:: Exercise objective ::
Search the listing for the word "thoughts". Copy every line where it is found.

---*---

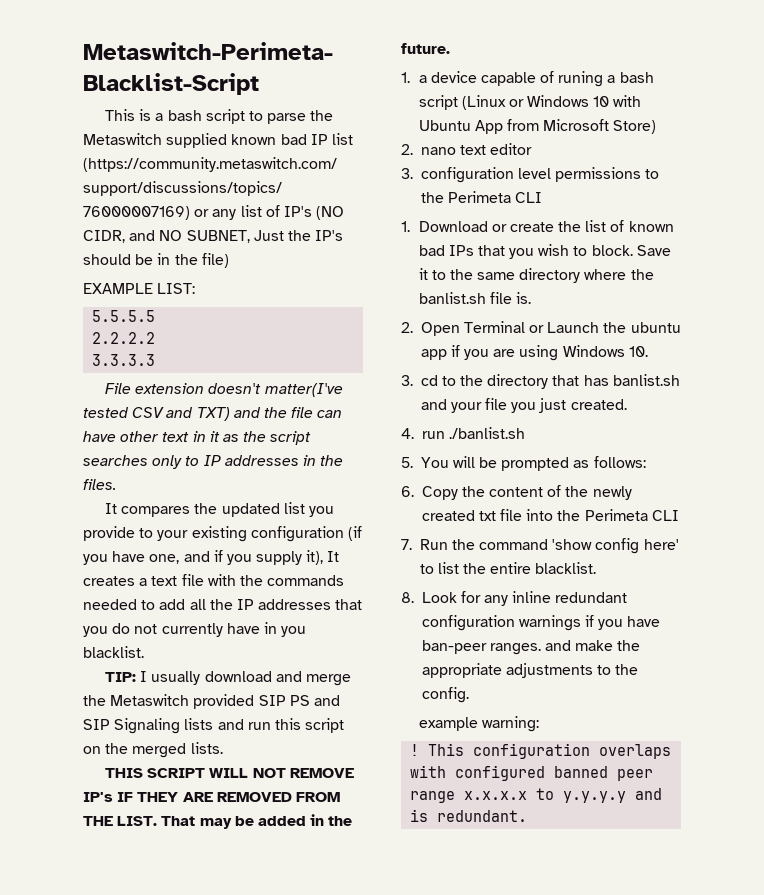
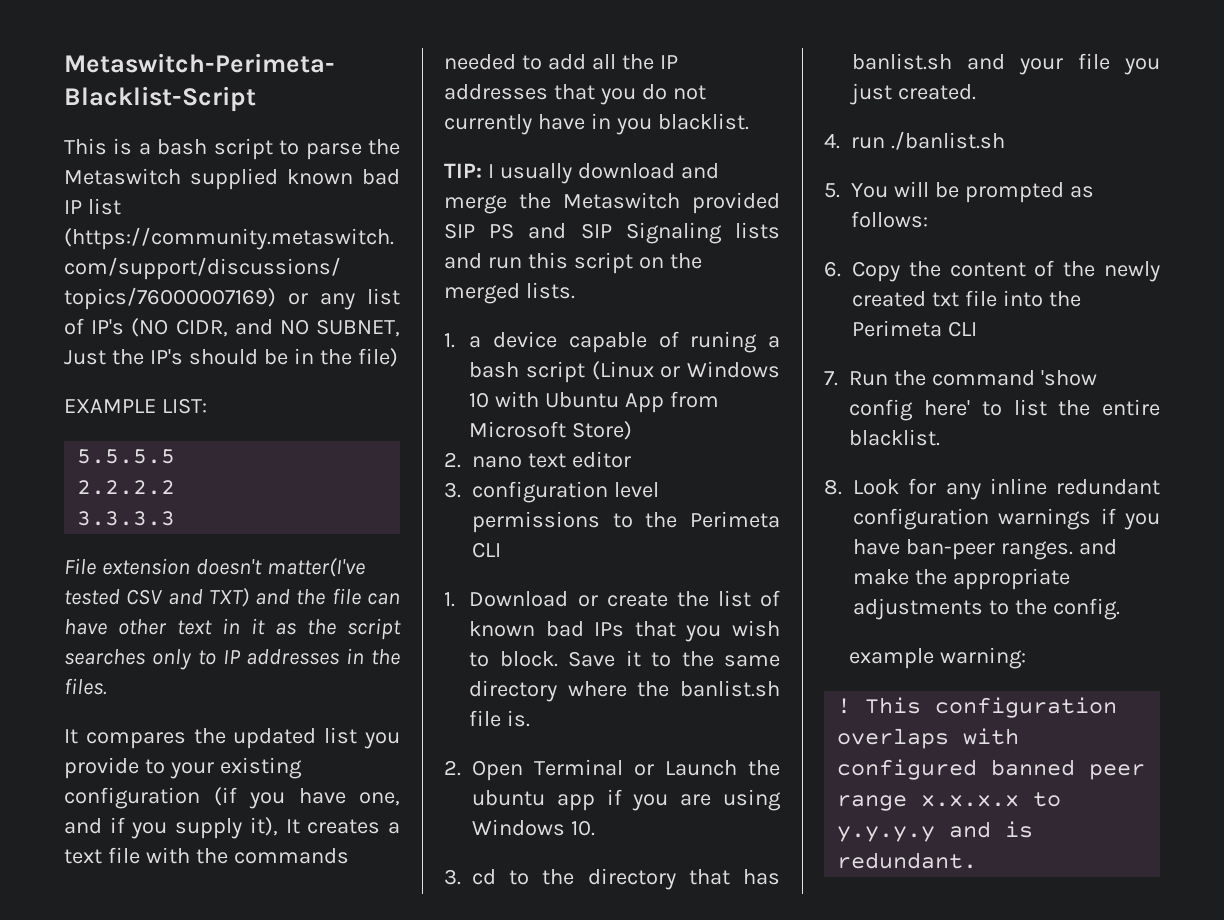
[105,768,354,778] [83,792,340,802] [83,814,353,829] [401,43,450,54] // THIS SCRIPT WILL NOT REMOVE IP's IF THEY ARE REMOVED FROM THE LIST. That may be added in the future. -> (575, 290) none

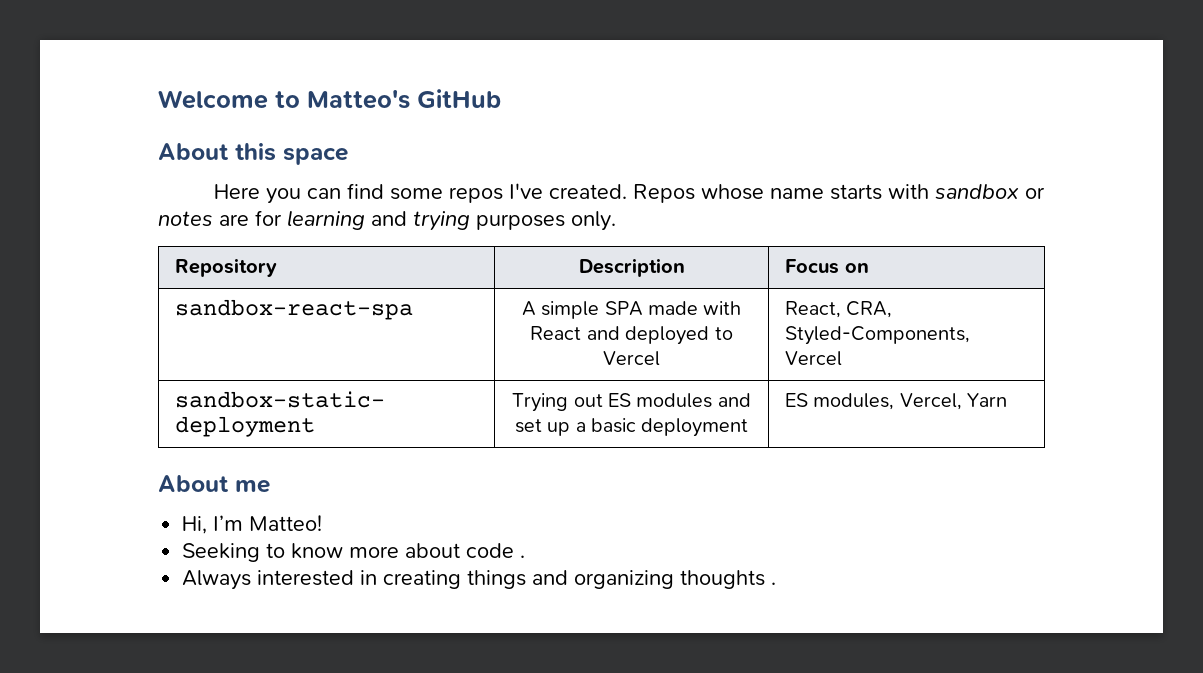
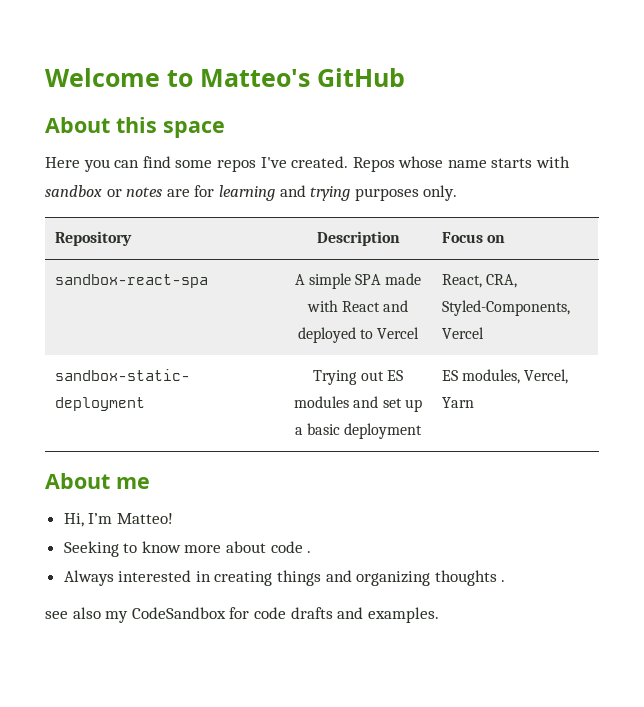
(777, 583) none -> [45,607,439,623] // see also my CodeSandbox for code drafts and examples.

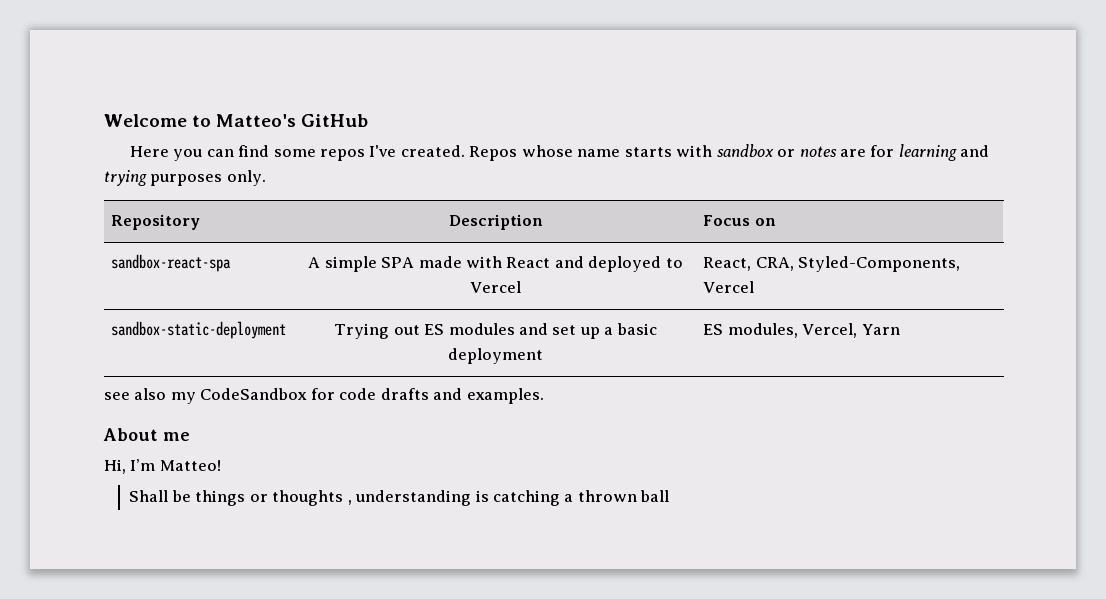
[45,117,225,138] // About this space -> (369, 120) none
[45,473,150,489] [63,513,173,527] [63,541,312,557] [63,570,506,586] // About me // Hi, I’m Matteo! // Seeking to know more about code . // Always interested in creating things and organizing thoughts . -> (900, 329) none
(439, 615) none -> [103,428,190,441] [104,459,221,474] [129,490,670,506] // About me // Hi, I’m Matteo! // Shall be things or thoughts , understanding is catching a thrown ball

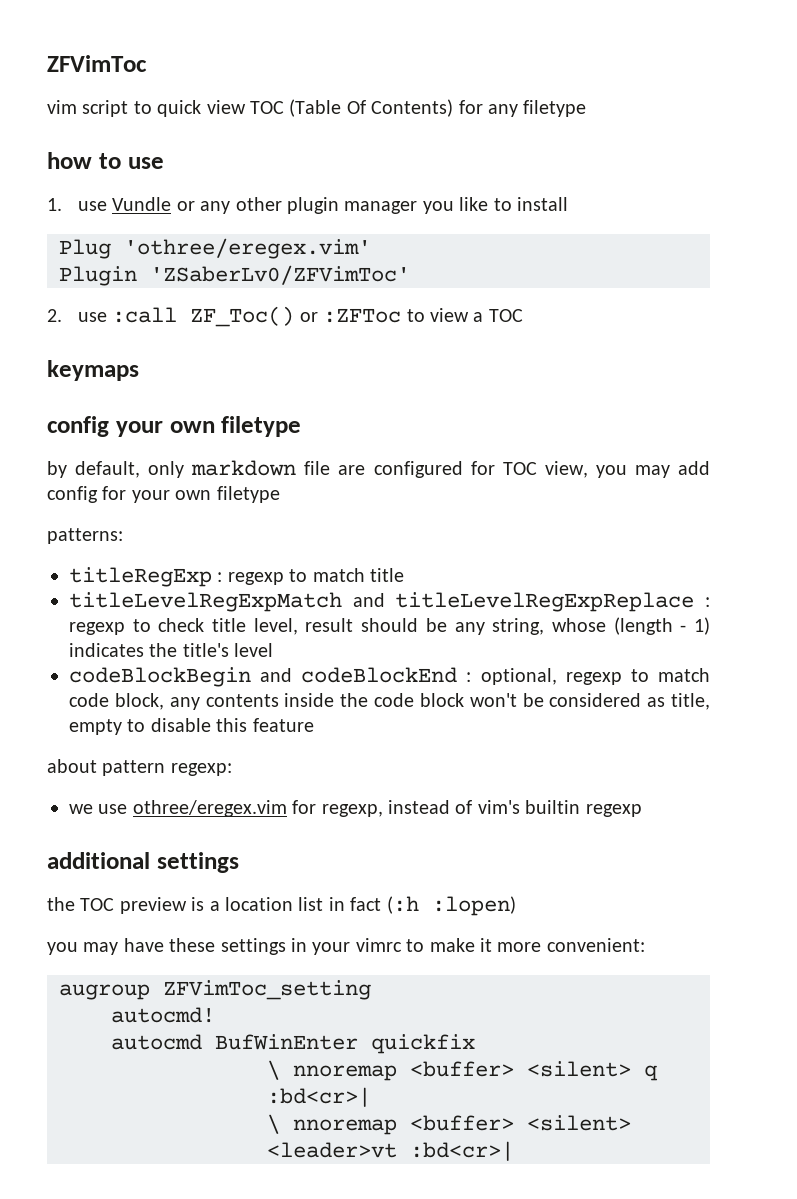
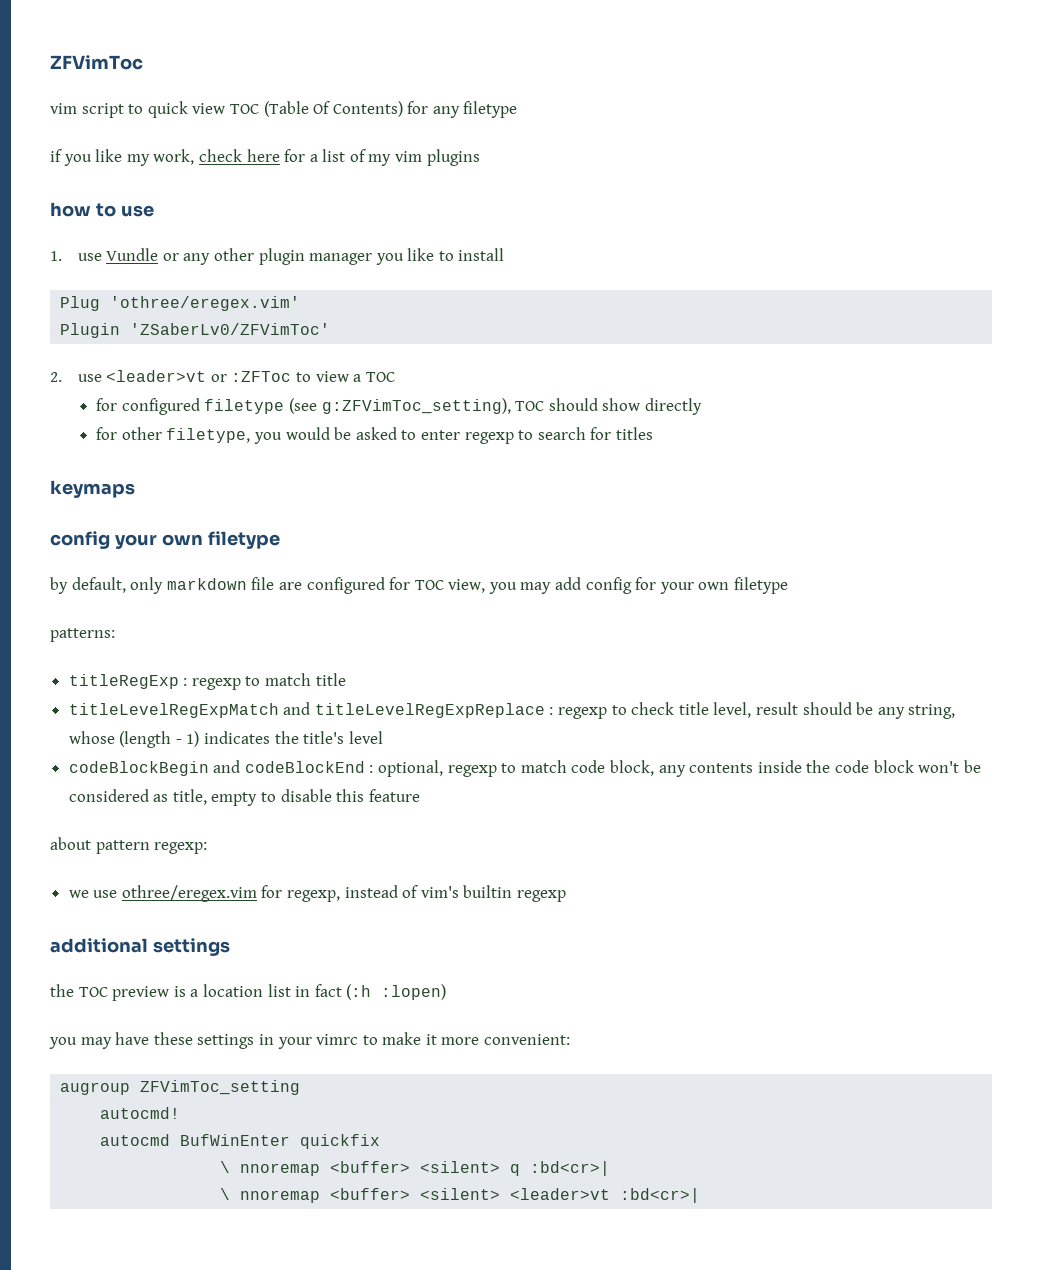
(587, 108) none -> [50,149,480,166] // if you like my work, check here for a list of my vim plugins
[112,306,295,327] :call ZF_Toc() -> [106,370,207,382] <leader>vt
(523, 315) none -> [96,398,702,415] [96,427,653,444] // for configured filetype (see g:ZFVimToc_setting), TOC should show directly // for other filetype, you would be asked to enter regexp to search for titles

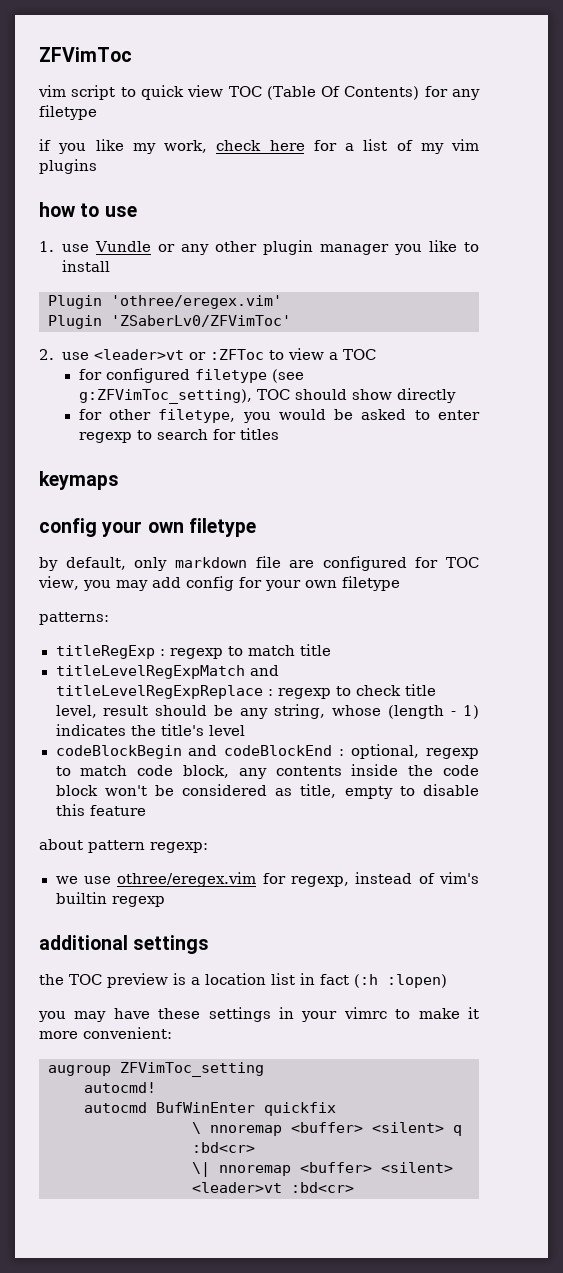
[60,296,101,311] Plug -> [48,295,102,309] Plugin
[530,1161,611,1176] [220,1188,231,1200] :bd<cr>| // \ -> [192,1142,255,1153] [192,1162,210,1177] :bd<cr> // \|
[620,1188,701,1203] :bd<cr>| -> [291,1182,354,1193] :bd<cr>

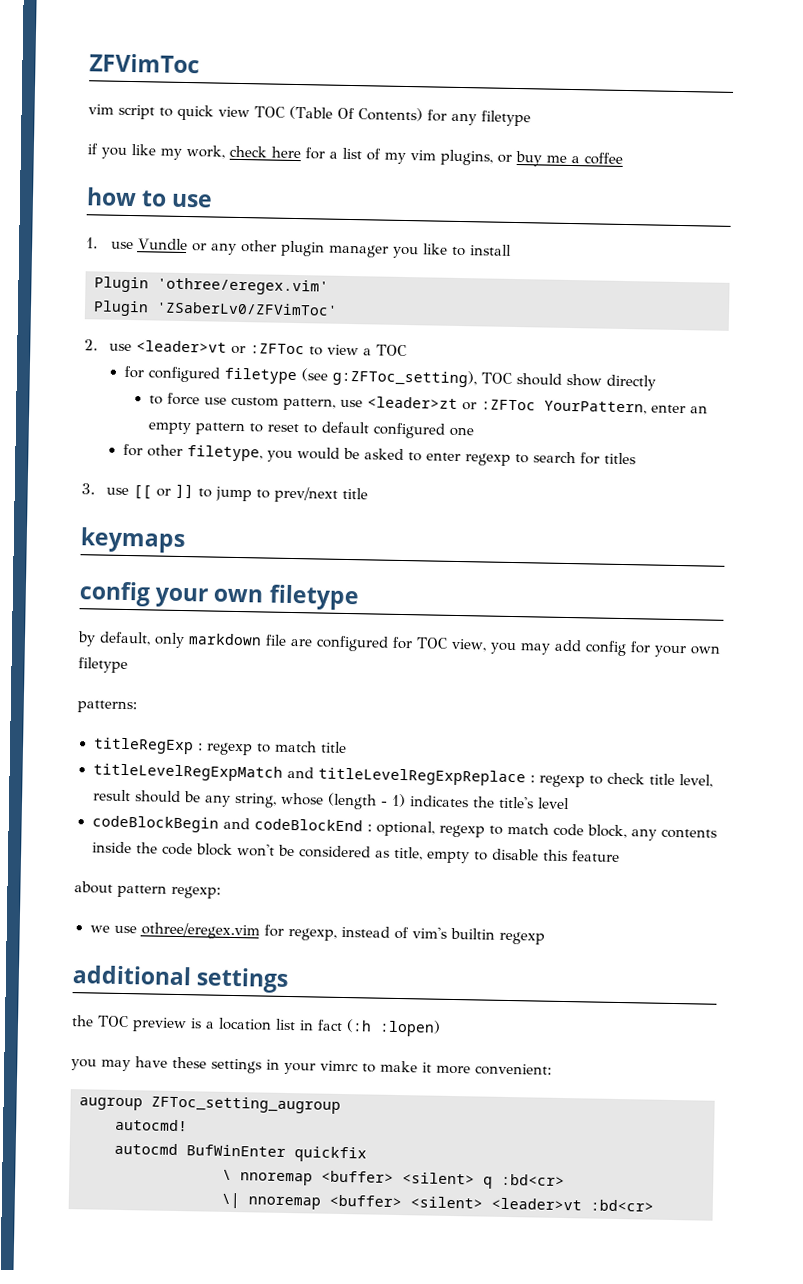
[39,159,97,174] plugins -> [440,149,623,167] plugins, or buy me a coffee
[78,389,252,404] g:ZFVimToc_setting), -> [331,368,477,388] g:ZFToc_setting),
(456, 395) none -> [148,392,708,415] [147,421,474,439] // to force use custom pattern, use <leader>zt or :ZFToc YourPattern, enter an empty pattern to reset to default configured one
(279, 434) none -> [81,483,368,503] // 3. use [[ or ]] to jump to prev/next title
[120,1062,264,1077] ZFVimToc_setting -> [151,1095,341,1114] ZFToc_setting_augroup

---*---

:: Exercise result ::
[45,473,150,489] [63,513,173,527] [63,541,312,557] [63,570,506,586] // About me // Hi, I’m Matteo! // Seeking to know more about code . // Always interested in creating things and organizing thoughts . -> (900, 329) none
(439, 615) none -> [103,428,190,441] [104,459,221,474] [129,490,670,506] // About me // Hi, I’m Matteo! // Shall be things or thoughts , understanding is catching a thrown ball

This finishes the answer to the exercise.